Rolls-Royce's first straight-six engine was a 6.0 L IOE petrol engine, which was used in the 1905 Rolls-Royce 30 hp luxury car. This car was replaced by the 1906–1926 Rolls-Royce Silver Ghost, which switched to a flathead (side-valve) design for its straight-six engine.

In 1906, the Standard Six luxury car was introduced, powered by a 20 hp I6 petrol engine. Standard's engines were also used in several cars built by SS Cars and its successor Jaguar, such as the 1932 SS 1 sports car, the 1936 SS Jaguar 100 and the 1938 Jaguar 3½ Litre sports saloon/coupe and the 1948 Jaguar Mark V luxury car.

The 1927 Rover Two-litre luxury car introduced the company's IOE straight-six petrol engine. This engine was used in various Rover models until the Rover P5 was discontinued in 1973, and in various Land Rover models from the 1961 Land Rover Series IIA until 1980 Land Rover Series III.

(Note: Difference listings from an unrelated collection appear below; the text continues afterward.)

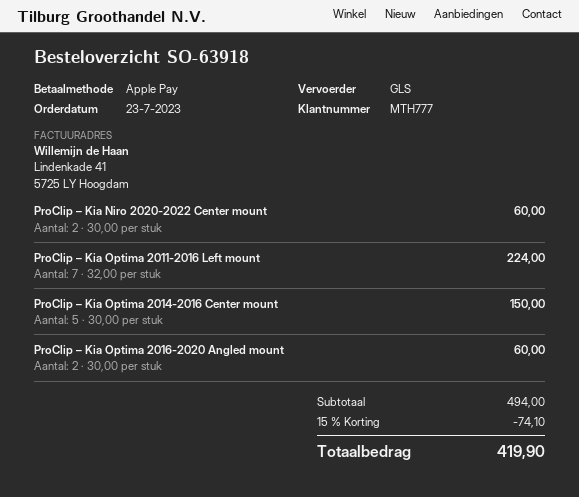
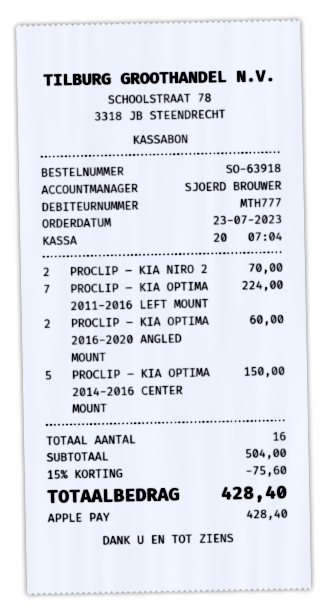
ProClip – Kia Niro 2020-2022 Center mount: 2 for 60.00 -> 2 for 70.00
subtotal: 494.00 -> 504.00
discount: 15% = 74.10 -> 15% = 75.60
total: 419.90 -> 428.40

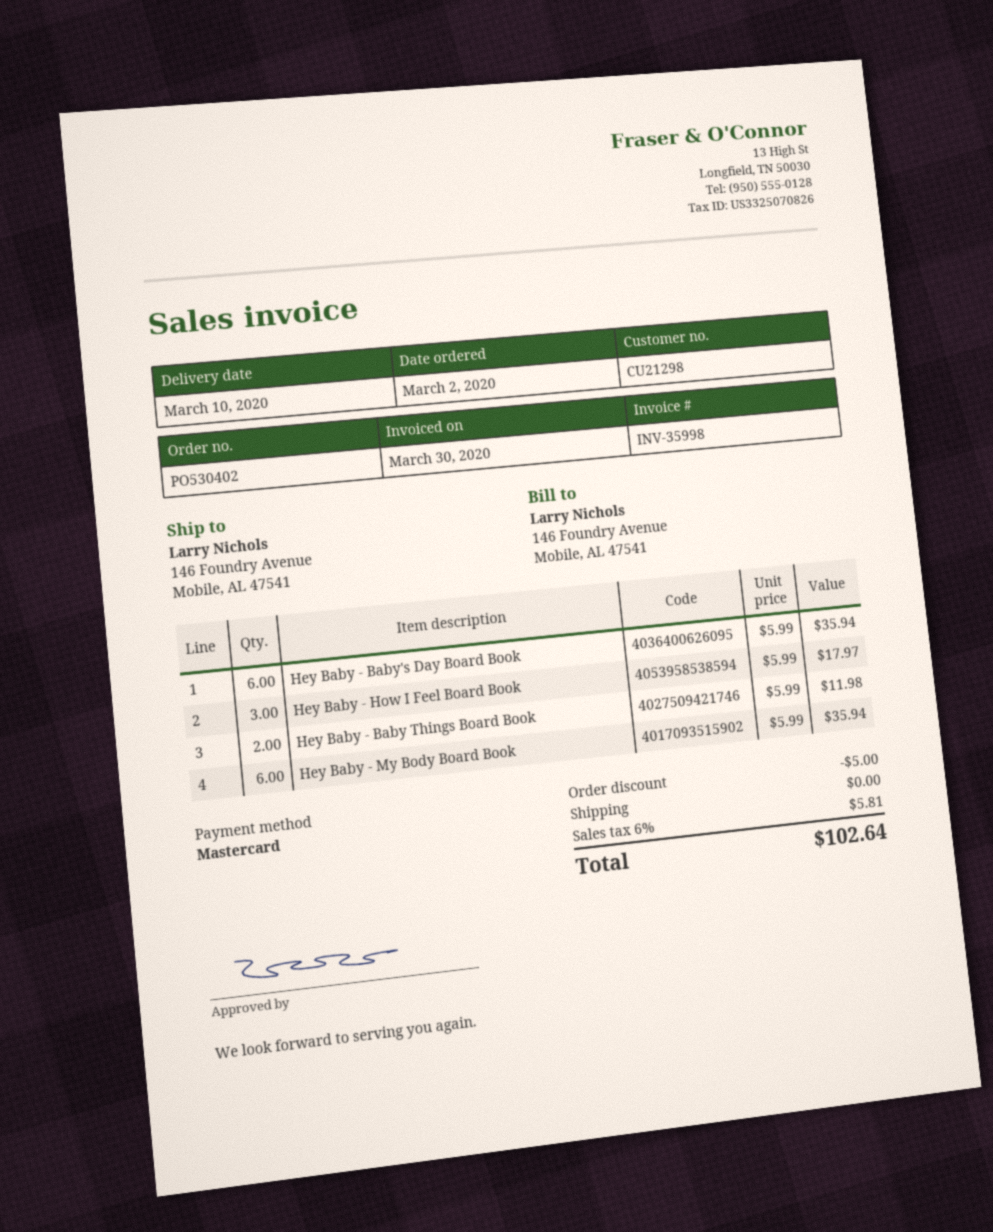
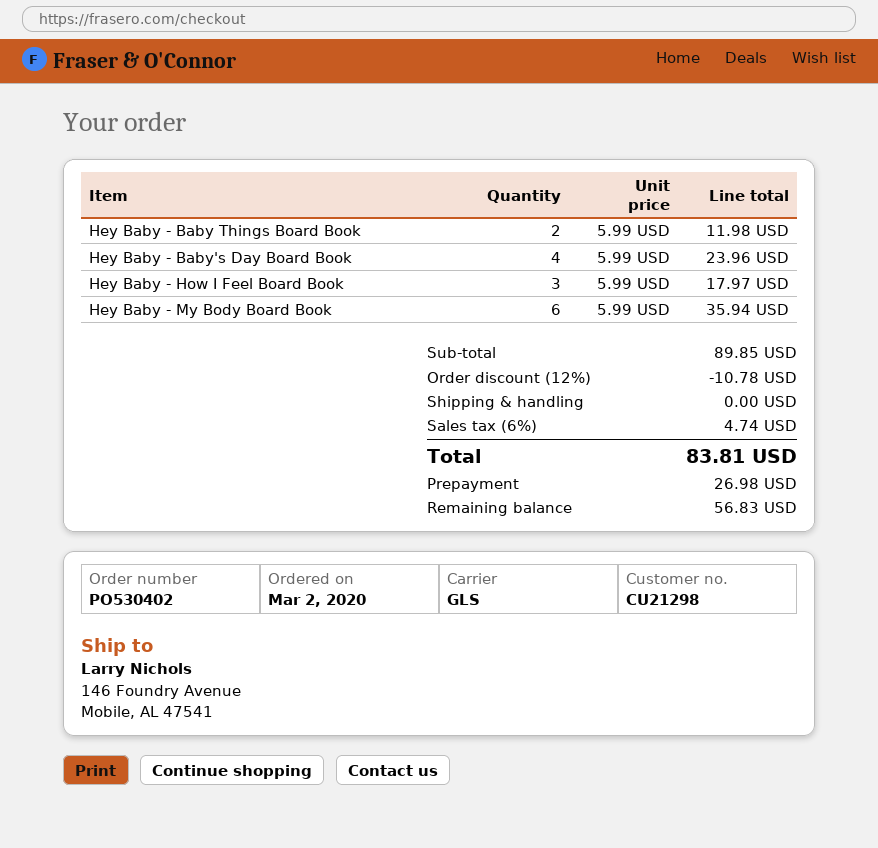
Hey Baby - Baby's Day Board Book: 6 x 5.99 = 35.94 -> 4 x 5.99 = 23.96
discount: 5.00 -> 10.78
tax: 6% = 5.81 -> 6% = 4.74
total: 102.64 -> 83.81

The 1928 Austin 20/6 luxury car introduced Austin's flathead straight-six petrol engine. The 1938–1939 Austin Twenty-Eight used an enlarged version of this engine. This was replaced by the Austin D-Series engine, an overhead valve engine initially designed for trucks, which was used in passenger cars from 1947 until 1968 (along with several Jensen Motors models from 1946 to 1962). The overhead valve BMC C-Series was used by various BMC brands from 1954 to 1971, followed by the 2.2 L version of the BMC E-Series overhead camshaft engine, which was produced from 1970 until 1982.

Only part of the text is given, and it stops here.